When the United States won its independence from Great Britain in 1783, one of its major concerns was having a European power on its western boundary, and the need for unrestricted access to the Mississippi River. As American settlers pushed west, they found that the Appalachian Mountains provided a barrier to shipping goods eastward. The easiest way to ship produce was to use a flatboat to float it down the Ohio and Mississippi Rivers to the port of New Orleans, from whence goods could be put on ocean-going vessels. The problem with this route was that the Spanish owned both sides of the Mississippi below Natchez. Napoleon's ambitions in Louisiana involved the creation of a new empire centered on the Caribbean sugar trade. By the terms of the Treaty of Amiens of 1800, Great Britain returned ownership of the islands of Martinique and Guadaloupe to the French. Napoleon looked upon Louisiana as a depot for these sugar islands, and as a buffer to U.S. settlement. In October 1801 he sent a large military force to conquer the important island of Santo Domingo and re-introduced slavery, which had been abolished in St. Domingue following a slave revolt there in 1792-3, and the legal and constitutional abolition of slavery in French colonies in 1794.

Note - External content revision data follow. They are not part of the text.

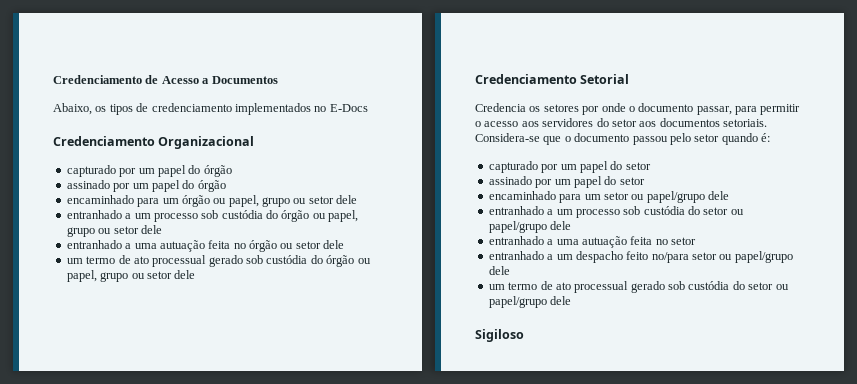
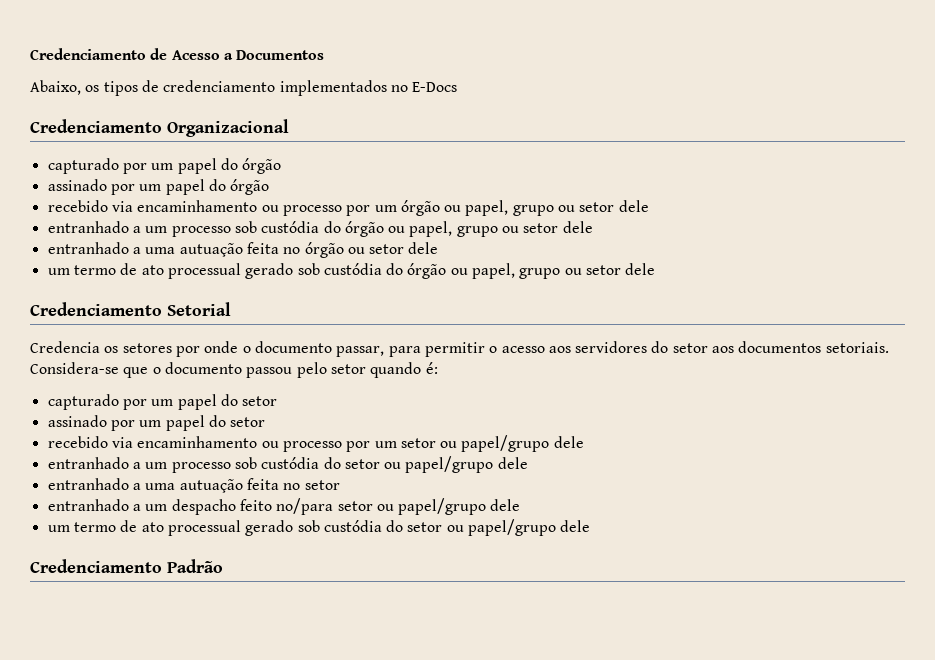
[66,195,160,207] encaminhado para -> [47,200,371,216] recebido via encaminhamento ou processo por
[488,191,582,203] encaminhado para -> [47,436,371,452] recebido via encaminhamento ou processo por
[475,329,524,342] Sigiloso -> [30,559,223,573] Credenciamento Padrão

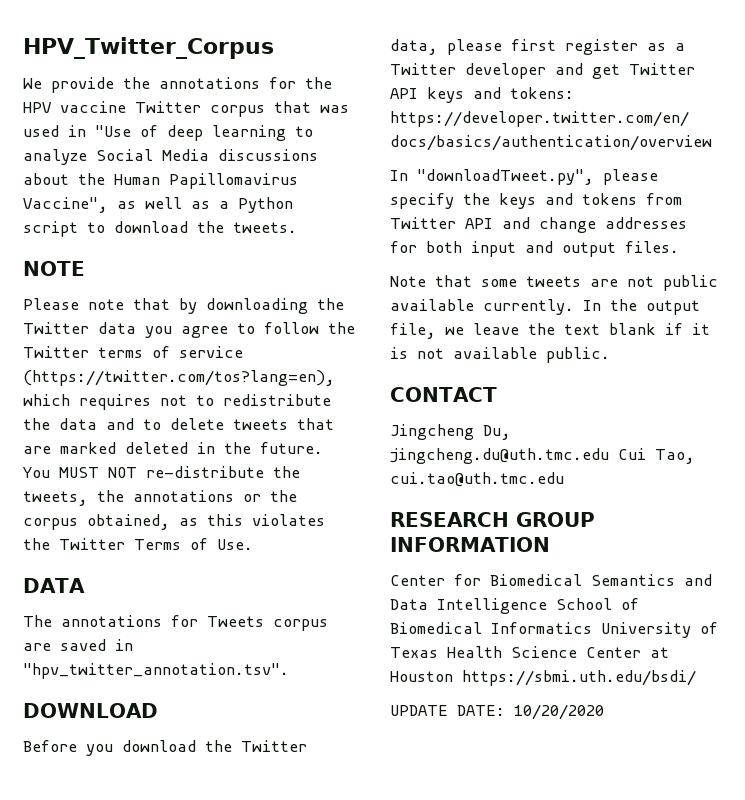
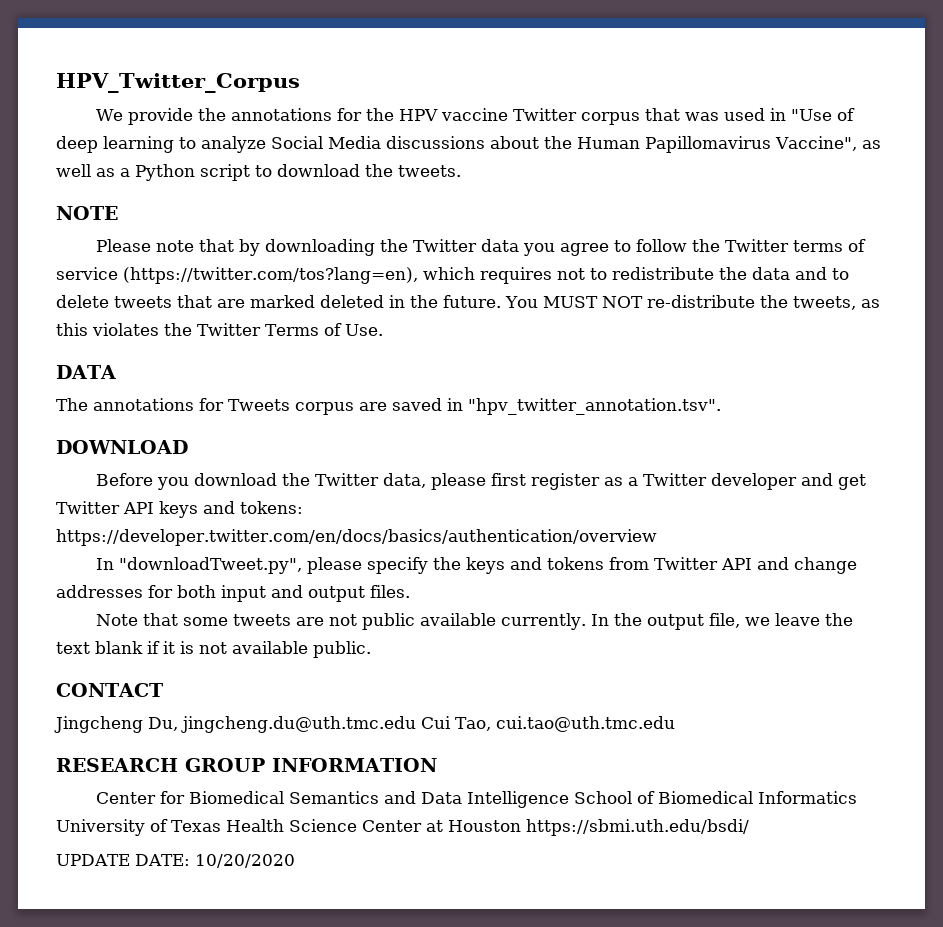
[97,490,297,502] [23,514,170,530] the annotations or the corpus obtained, -> (856, 303) none

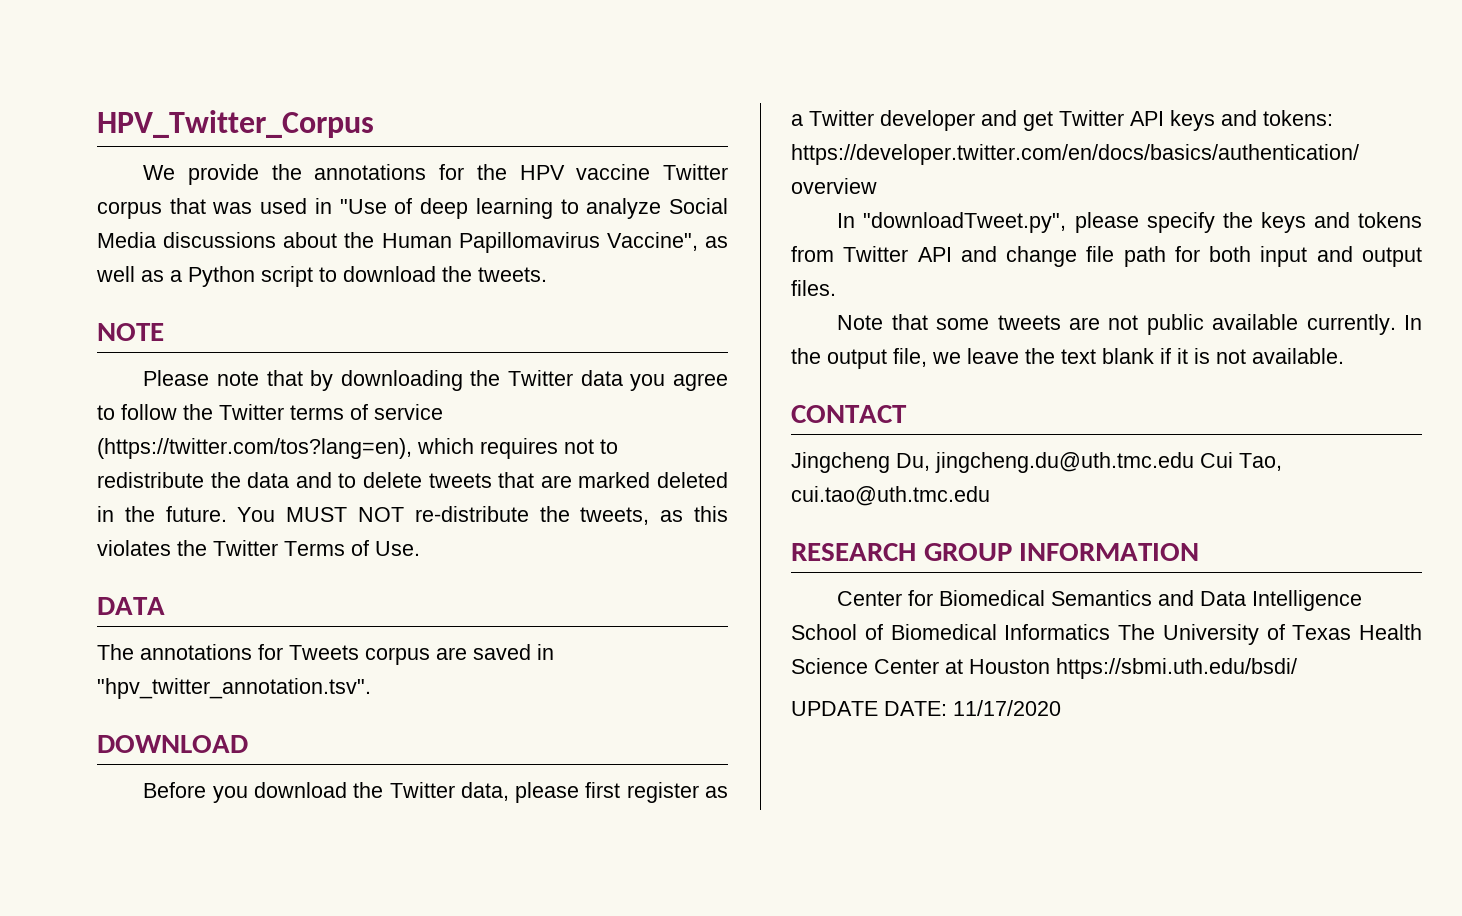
[56,585,143,598] addresses -> [1086,246,1166,267] file path
[232,641,371,658] available public. -> [1252,348,1344,364] available.
(858, 797) none -> [1118,624,1155,640] The
[194,854,295,868] 10/20/2020 -> [953,700,1061,716] 11/17/2020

When the army led by Napoleon's brother-in-law Leclerc was defeated by the forces opposed to the re-enslavement of most of the population of St. Domingue, Napoleon decided to sell Louisiana.

Thomas Jefferson, third President of the United States, was disturbed by Napoleon's plans to re-establish French colonies in America. With the possession of New Orleans, Napoleon could close the Mississippi to U.S. commerce at any time. Jefferson authorized Robert R. Livingston, U.S. Minister to France, to negotiate for the purchase of the City of New Orleans, portions of the east bank of the Mississippi, and free navigation of the river for U.S. commerce. Livingston was authorized to pay up to $2 million.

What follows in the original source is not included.